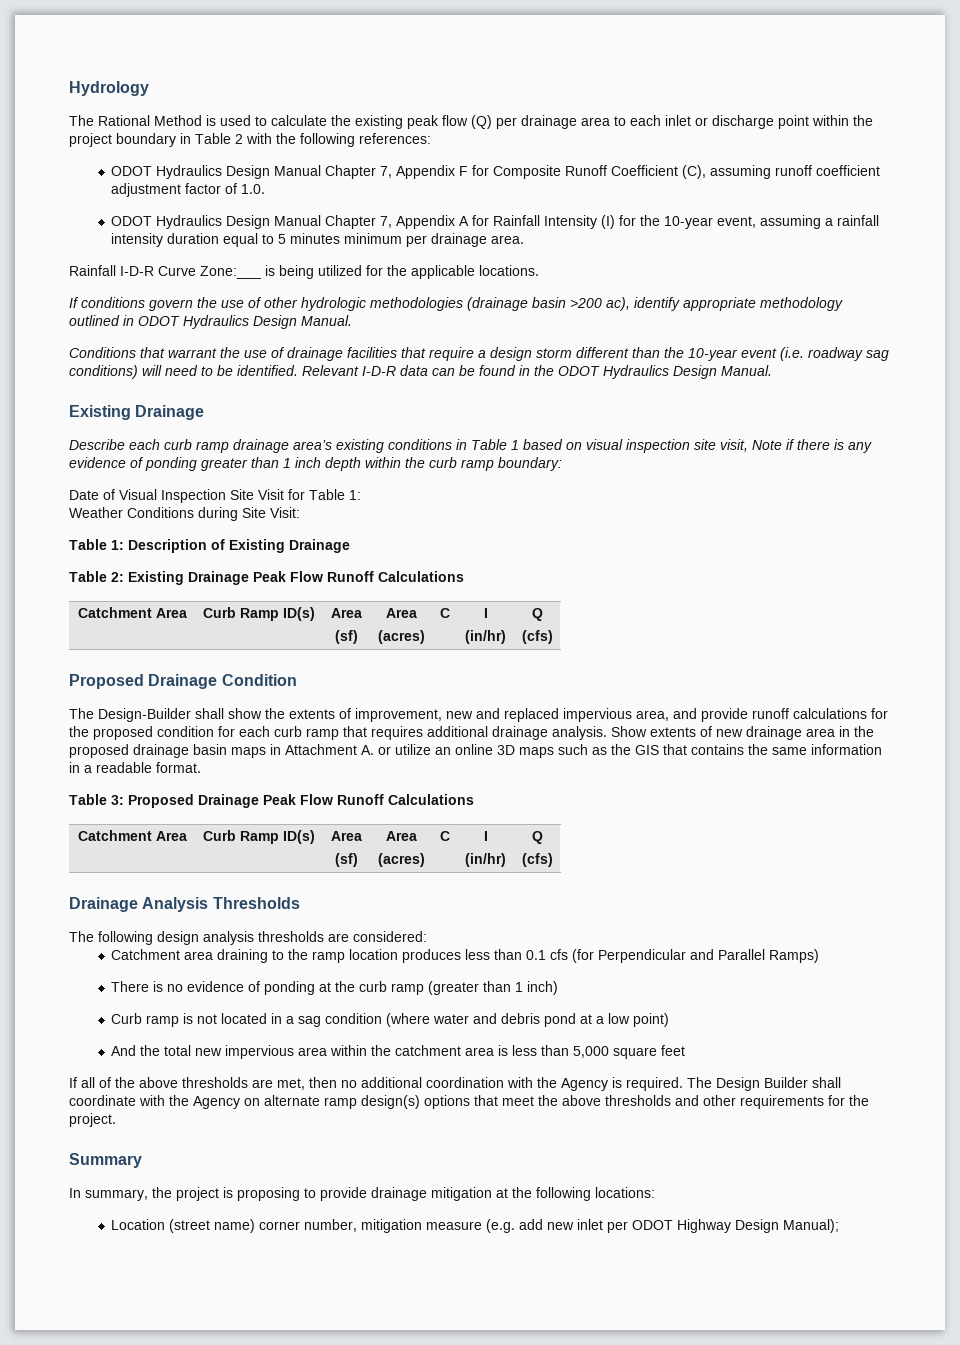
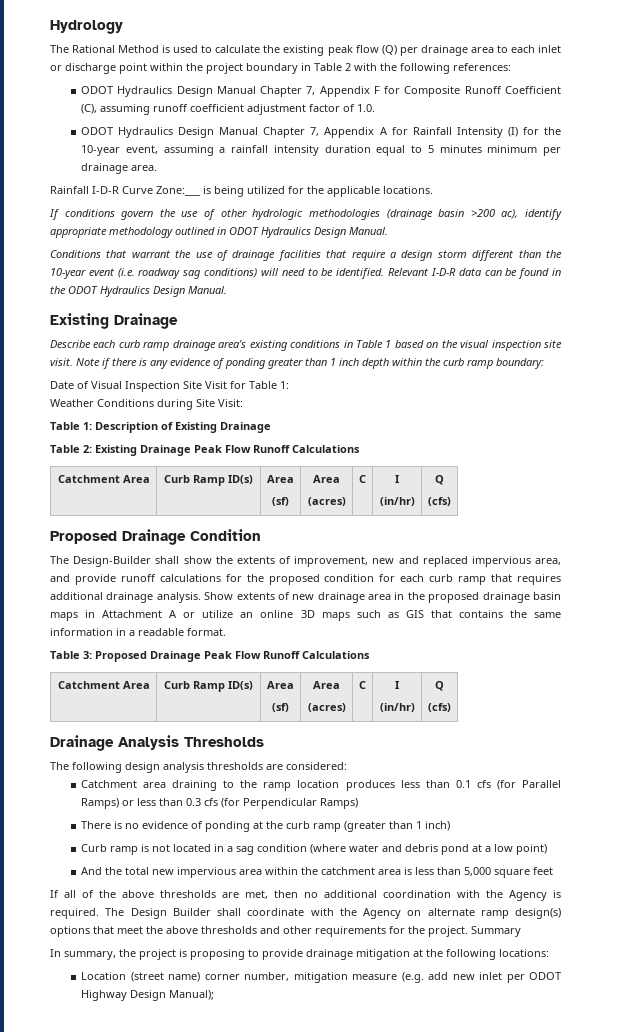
- Describe each curb ramp drainage area’s existing conditions in Table 1 based on visual inspection site visit, Note if there is any evidence of ponding greater than 1 inch depth within the curb ramp boundary:
+ Describe each curb ramp drainage area’s existing conditions in Table 1 based on the visual inspection site visit. Note if there is any evidence of ponding greater than 1 inch depth within the curb ramp boundary:
- Show extents of new drainage area in the proposed drainage basin maps in Attachment A. or utilize an online 3D maps such as the GIS that contains the same information in a readable format.
+ Show extents of new drainage area in the proposed drainage basin maps in Attachment A or utilize an online 3D maps such as GIS that contains the same information in a readable format.
- Catchment area draining to the ramp location produces less than 0.1 cfs (for Perpendicular and Parallel Ramps)
+ Catchment area draining to the ramp location produces less than 0.1 cfs (for Parallel Ramps) or less than 0.3 cfs (for Perpendicular Ramps)
- The Design Builder shall coordinate with the Agency on alternate ramp design(s) options that meet the above thresholds and other requirements for the project.
- Summary
+ The Design Builder shall coordinate with the Agency on alternate ramp design(s) options that meet the above thresholds and other requirements for the project. Summary

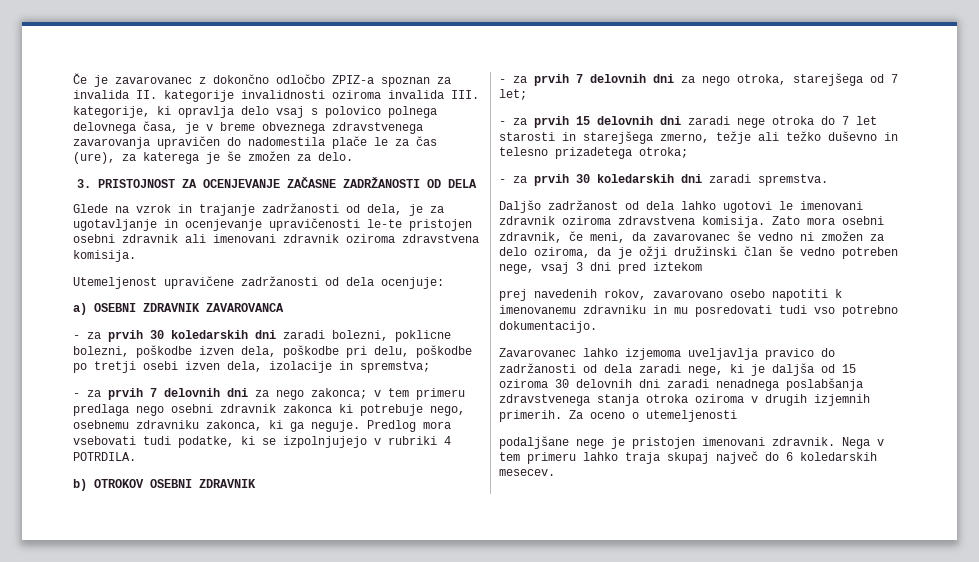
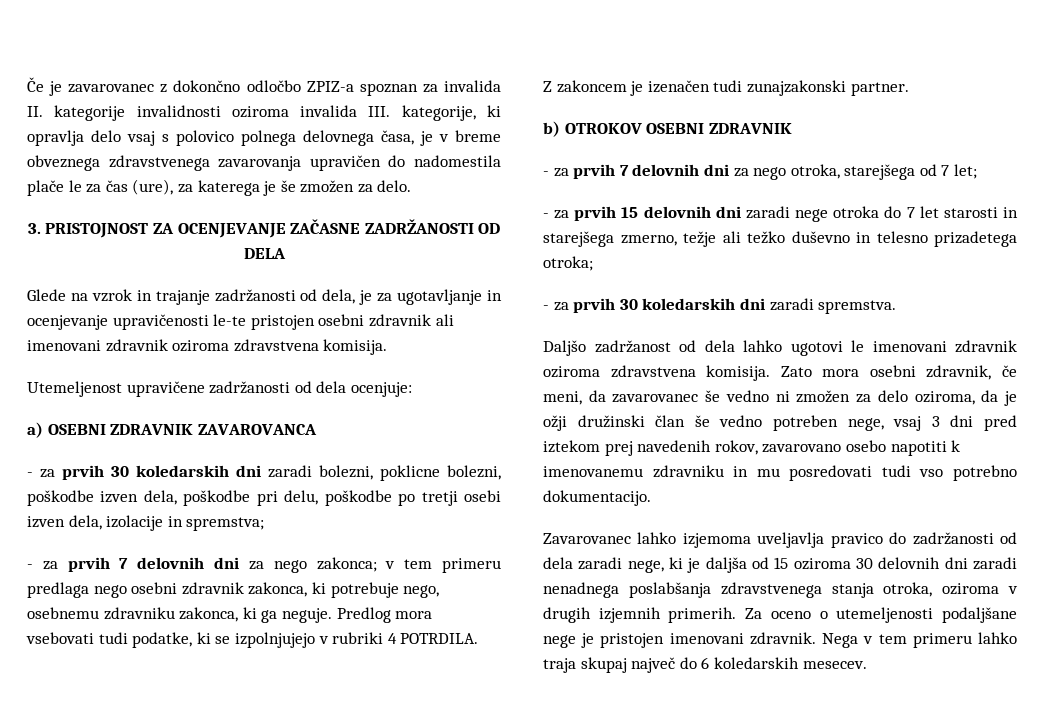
- - za prvih 7 delovnih dni za nego zakonca; v tem primeru predlaga nego osebni zdravnik zakonca ki potrebuje nego, osebnemu zdravniku zakonca, ki ga neguje.
+ - za prvih 7 delovnih dni za nego zakonca; v tem primeru predlaga nego osebni zdravnik zakonca, ki potrebuje nego, osebnemu zdravniku zakonca, ki ga neguje.
+ Z zakoncem je izenačen tudi zunajzakonski partner.
- Zato mora osebni zdravnik, če meni, da zavarovanec še vedno ni zmožen za delo oziroma, da je ožji družinski član še vedno potreben nege, vsaj 3 dni pred iztekom
- prej navedenih rokov, zavarovano osebo napotiti k imenovanemu zdravniku in mu posredovati tudi vso potrebno dokumentacijo.
+ Zato mora osebni zdravnik, če meni, da zavarovanec še vedno ni zmožen za delo oziroma, da je ožji družinski član še vedno potreben nege, vsaj 3 dni pred iztekom prej navedenih rokov, zavarovano osebo napotiti k imenovanemu zdravniku in mu posredovati tudi vso potrebno dokumentacijo.
- Zavarovanec lahko izjemoma uveljavlja pravico do zadržanosti od dela zaradi nege, ki je daljša od 15 oziroma 30 delovnih dni zaradi nenadnega poslabšanja zdravstvenega stanja otroka oziroma v drugih izjemnih primerih.
+ Zavarovanec lahko izjemoma uveljavlja pravico do zadržanosti od dela zaradi nege, ki je daljša od 15 oziroma 30 delovnih dni zaradi nenadnega poslabšanja zdravstvenega stanja otroka, oziroma v drugih izjemnih primerih.
- Za oceno o utemeljenosti
- podaljšane nege je pristojen imenovani zdravnik.
+ Za oceno o utemeljenosti podaljšane nege je pristojen imenovani zdravnik.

###

*What to produce*:
In the entries above, find the line with "- Za oceno o utemeljenosti", then retype it and every line after it exactly.

*Response for this exercise*:
- Za oceno o utemeljenosti
- podaljšane nege je pristojen imenovani zdravnik.
+ Za oceno o utemeljenosti podaljšane nege je pristojen imenovani zdravnik.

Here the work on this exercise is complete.